= Marion Coyle =

Irish Republican (born 1954)

Marion Coyle (born 1954) is a former member of the Provisional Irish Republican Army (IRA).

==Background==
Marion Coyle was born in July 1954 in Derry, Northern Ireland, and lived in the Duncreggan Road, a rather middle-class and fashionable area of Derry. Coyle was a student in typing and advanced English at the time of the civil rights demonstrations and civil disorder which culminated in the Battle of the Bogside. In his work, Hostage:Notorious Irish Kidnappings, Paul Howard notes that Coyle was a very quiet teenager "showing none of the qualities that would make her one of the IRA's most fearless and respected Volunteers.
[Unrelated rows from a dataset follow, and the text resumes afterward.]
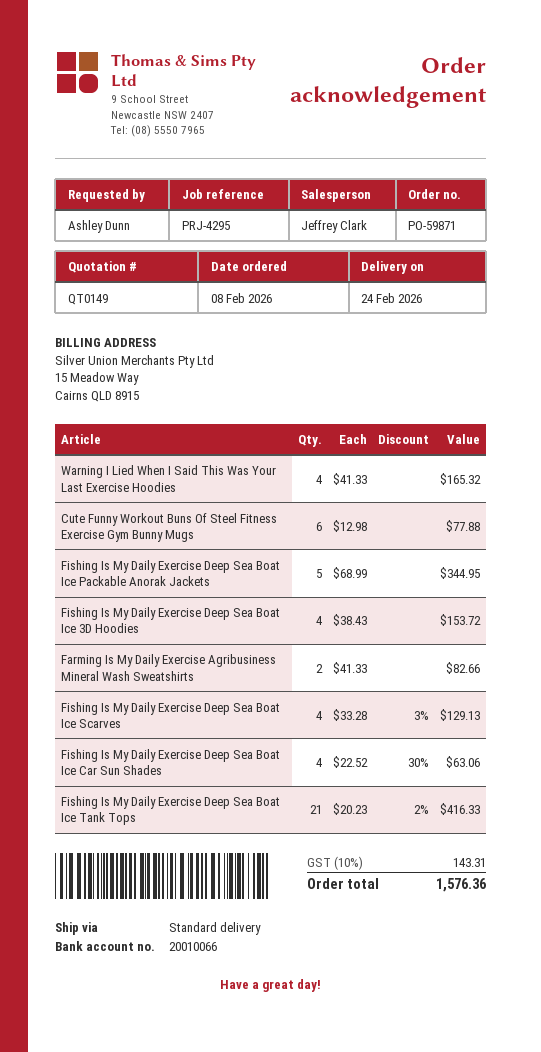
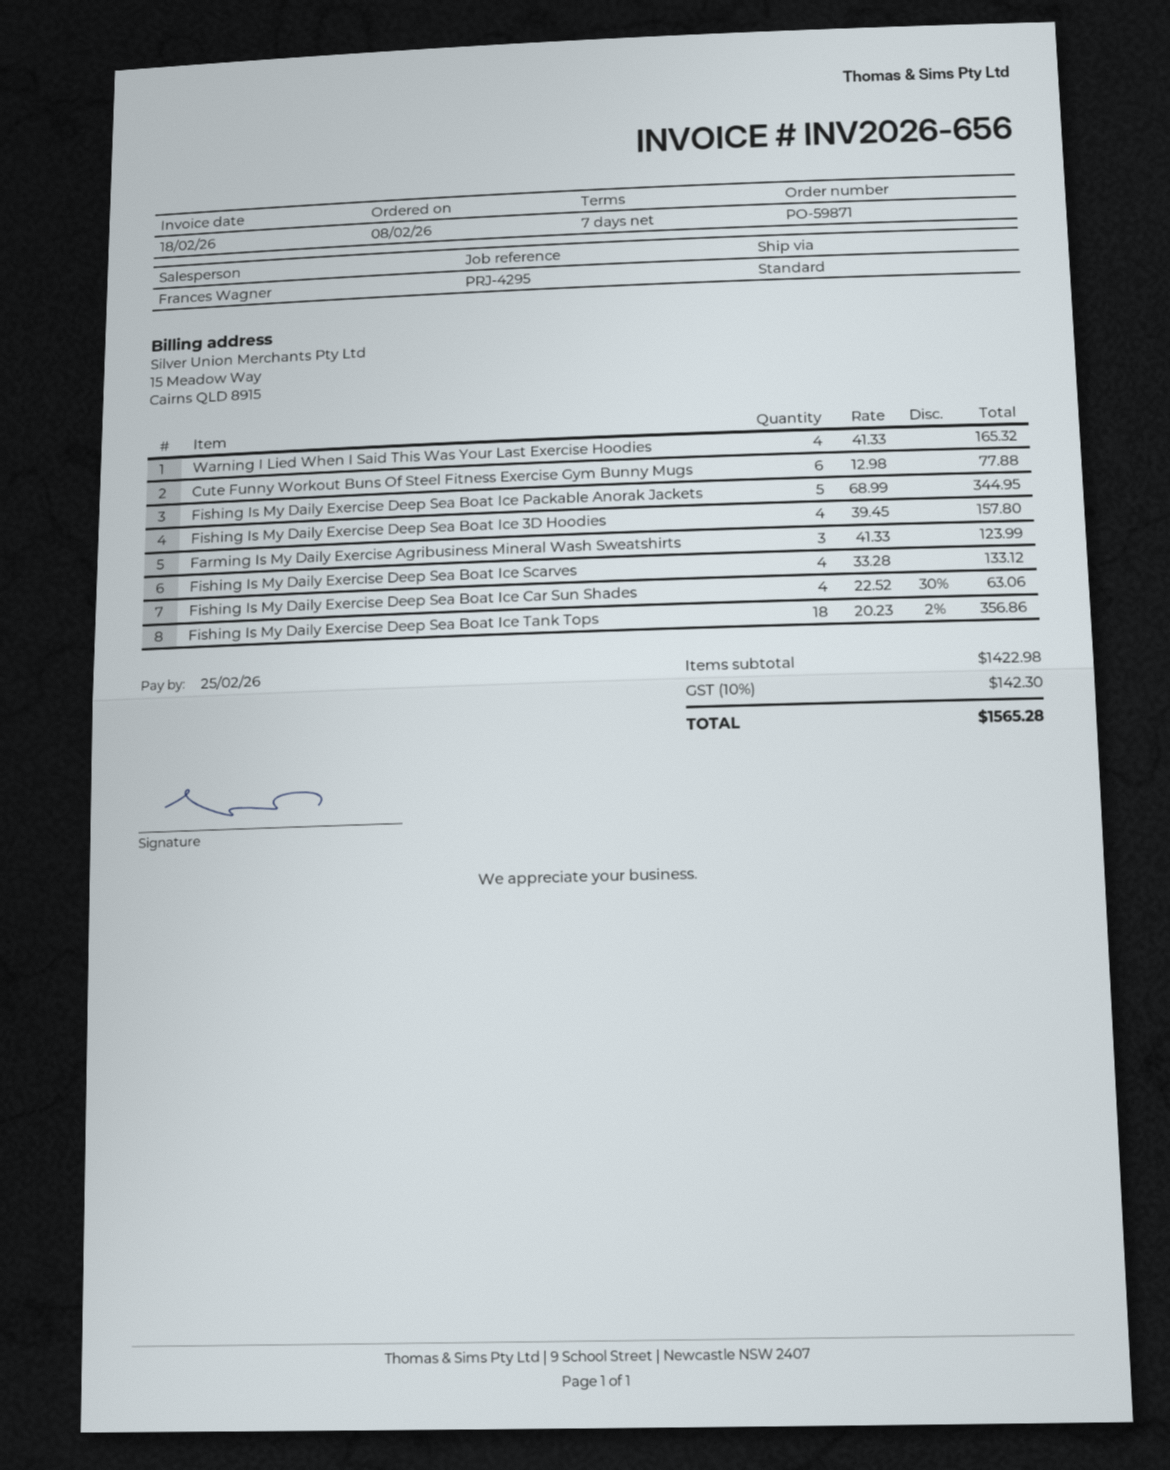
sales rep: Jeffrey Clark -> Frances Wagner
Fishing Is My Daily Exercise Deep Sea Boat Ice 3D Hoodies: 4 x 38.43 = 153.72 -> 4 x 39.45 = 157.80
Farming Is My Daily Exercise Agribusiness Mineral Wash Sweatshirts: 2 x 41.33 = 82.66 -> 3 x 41.33 = 123.99
Fishing Is My Daily Exercise Deep Sea Boat Ice Scarves: 4 x 33.28 - 3% = 129.13 -> 4 x 33.28 = 133.12
Fishing Is My Daily Exercise Deep Sea Boat Ice Tank Tops: 21 x 20.23 - 2% = 416.33 -> 18 x 20.23 - 2% = 356.86
tax: 10% = 143.31 -> 10% = 142.30
total: 1576.36 -> 1565.28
On the night of 26 June 1970 her uncle Joe Coyle, who was a member of the IRA's Derry leadership, along with Thomas Carlin, Tommy McCool and his two young daughters died when a bomb they were preparing in the kitchen of Tommy McCool's house on the Creggan estate exploded prematurely. Following this, her brother Phillip was arrested and imprisoned for possession of a firearm.

In 1973 Coyle and three others were arrested in Sligo after they were stopped in a car containing guns and ammunition. The alleged IRA Northern OC, Leo Martin was charged in relation to the incident. In 1974 Coyle was acquitted of the attempted murder of a Garda officer during the re-arrest of Kevin Mallon in Portlaoise (Mallon had been one of three IRA prisoners who escaped from Mountjoy Prison in 1973 using a helicopter).

== Monasterevin Siege ==
On 3 October 1975 Coyle and another IRA member, Eddie Gallagher, kidnapped industrialist Tiede Herrema near his home in Castletroy, a suburb of Limerick. They were traced to a house in Monasterevin, County Kildare, and a two-week siege began. Coyle and Gallagher demanded the release of three republican prisoners, including Rose Dugdale, in return for the release of Herrema, but the authorities refused to grant any concessions. The siege ended on 7 November when Herrema was released, and Coyle and Gallagher were arrested. The kidnapping was the longest in Irish history.

In March 1976 Coyle was sentenced to 15 years in prison for the abduction, while Gallagher received a 20-year sentence. Herrema has stated he believes the sentences were too long, describing Coyle and Gallagher as young people who did something stupid. Coyle was released from prison in 1985, and Gallagher in 1990.